Tara S. Kaushik: I am familiar with that and was part of those negotiations for the recent Hoover Dam contract, so I'd say it highly depends on what the contract says. That's something that you want to go ahead and look at, especially on the provisions about the resale of power and also as to how your entity was named in the contract. I'm going to stop there because I don't want to get into providing any legal advice; we're not trying to do that in a public forum here. But I would encourage you to go ahead and e-mail me if you'd like further detail on that.
James Jensen: Great. Thanks, Tara. Another question here, and I think the question is referring to the Eastern Band of Cherokee project, but it says, "Do any of these type of projects qualify for carbon credits and who can use them?"
Kenneth Parsons: Yeah, they do qualify for carbon credits. Tires are considered biomass, so we'd be able to qualify for whether it's the oil or the gas consumption.
James Jensen: Great. Thank you. Sorry, I've got a lot of answered questions here. I'm trying to find the ones that are left.
All right, I think—with that said, I think we have all the questions that are answered. And outside the general questions, a reminder that the audio recording will be available on the Internet, and I'll bring up the slide here that shows the address. And about a week from now that should be available, so both the slides and the audio recordings will be available there. And like I said earlier, I really encourage people to utilize that, because there's a lot of good information here that, you know, is probably best absorbed after listening to it a couple times.
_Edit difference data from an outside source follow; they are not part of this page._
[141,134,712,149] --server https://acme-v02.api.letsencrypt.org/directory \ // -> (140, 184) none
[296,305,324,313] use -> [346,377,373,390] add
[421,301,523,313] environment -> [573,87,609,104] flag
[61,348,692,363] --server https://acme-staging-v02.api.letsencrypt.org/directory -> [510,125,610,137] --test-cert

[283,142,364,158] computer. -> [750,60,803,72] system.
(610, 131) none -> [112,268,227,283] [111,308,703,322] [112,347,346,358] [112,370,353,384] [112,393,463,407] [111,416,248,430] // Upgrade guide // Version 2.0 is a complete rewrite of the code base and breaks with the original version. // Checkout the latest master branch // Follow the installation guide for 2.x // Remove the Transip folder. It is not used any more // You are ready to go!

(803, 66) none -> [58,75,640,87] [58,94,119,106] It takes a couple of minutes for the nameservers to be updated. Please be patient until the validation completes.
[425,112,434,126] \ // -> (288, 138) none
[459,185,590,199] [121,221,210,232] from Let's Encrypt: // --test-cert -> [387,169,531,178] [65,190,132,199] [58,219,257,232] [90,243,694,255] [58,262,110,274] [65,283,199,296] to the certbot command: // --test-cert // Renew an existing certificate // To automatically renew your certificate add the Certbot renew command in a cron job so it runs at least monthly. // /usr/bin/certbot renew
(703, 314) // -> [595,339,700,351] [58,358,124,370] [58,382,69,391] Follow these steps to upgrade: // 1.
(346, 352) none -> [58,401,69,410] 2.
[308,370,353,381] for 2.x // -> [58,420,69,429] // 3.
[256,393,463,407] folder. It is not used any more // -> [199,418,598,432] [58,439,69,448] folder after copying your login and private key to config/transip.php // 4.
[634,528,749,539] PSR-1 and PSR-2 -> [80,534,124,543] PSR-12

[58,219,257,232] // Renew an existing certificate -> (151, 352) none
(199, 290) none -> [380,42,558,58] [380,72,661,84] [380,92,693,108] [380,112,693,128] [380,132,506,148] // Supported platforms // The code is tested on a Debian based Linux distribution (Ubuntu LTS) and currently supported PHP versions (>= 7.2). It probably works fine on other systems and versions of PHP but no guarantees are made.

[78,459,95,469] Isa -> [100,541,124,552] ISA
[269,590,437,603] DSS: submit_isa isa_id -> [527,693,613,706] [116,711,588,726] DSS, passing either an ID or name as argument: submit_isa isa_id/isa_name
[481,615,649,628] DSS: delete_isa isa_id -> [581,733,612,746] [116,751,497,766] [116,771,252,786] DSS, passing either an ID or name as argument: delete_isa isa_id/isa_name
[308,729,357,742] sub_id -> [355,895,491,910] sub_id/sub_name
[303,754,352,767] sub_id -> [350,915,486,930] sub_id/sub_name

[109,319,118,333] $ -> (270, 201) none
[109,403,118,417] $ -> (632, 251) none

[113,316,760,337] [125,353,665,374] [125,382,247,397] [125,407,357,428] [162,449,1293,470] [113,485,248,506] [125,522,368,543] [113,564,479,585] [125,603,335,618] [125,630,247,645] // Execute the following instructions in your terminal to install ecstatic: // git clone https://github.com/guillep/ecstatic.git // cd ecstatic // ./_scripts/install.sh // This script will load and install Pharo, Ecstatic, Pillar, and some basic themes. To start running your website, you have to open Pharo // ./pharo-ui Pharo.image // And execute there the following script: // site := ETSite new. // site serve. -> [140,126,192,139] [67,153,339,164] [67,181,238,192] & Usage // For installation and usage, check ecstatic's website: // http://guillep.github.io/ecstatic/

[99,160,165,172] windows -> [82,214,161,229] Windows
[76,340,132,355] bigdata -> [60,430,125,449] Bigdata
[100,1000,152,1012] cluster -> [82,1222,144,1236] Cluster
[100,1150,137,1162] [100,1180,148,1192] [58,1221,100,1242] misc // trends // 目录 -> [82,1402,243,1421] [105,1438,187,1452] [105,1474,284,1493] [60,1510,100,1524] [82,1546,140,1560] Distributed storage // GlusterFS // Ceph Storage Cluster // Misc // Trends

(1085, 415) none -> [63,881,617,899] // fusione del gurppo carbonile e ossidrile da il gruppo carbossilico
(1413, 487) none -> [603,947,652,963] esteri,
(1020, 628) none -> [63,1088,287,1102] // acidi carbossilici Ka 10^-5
So with that I thank all of our presenters for today's valuable and informative presentations. In general we are interested in receiving feedback and suggestions on this webinar series and so please feel free to reach out and share your feedback.
We have an upcoming series of webinars, and here's a list of them. Sorry. The next one here in May is Understanding Your Power Grid and Organized Energy Markets.
So with that I thank all of our presenters and I thank the attendees for your time and interest. Thank you very much and have a good day.
Tara S. Kaushik: Thank you very much. And thanks to _____ _____.
Kevin Cornelius: Thank you.
Cameron Cooper: Thank you, everybody.
Kenneth Parsons: Thank you, everyone.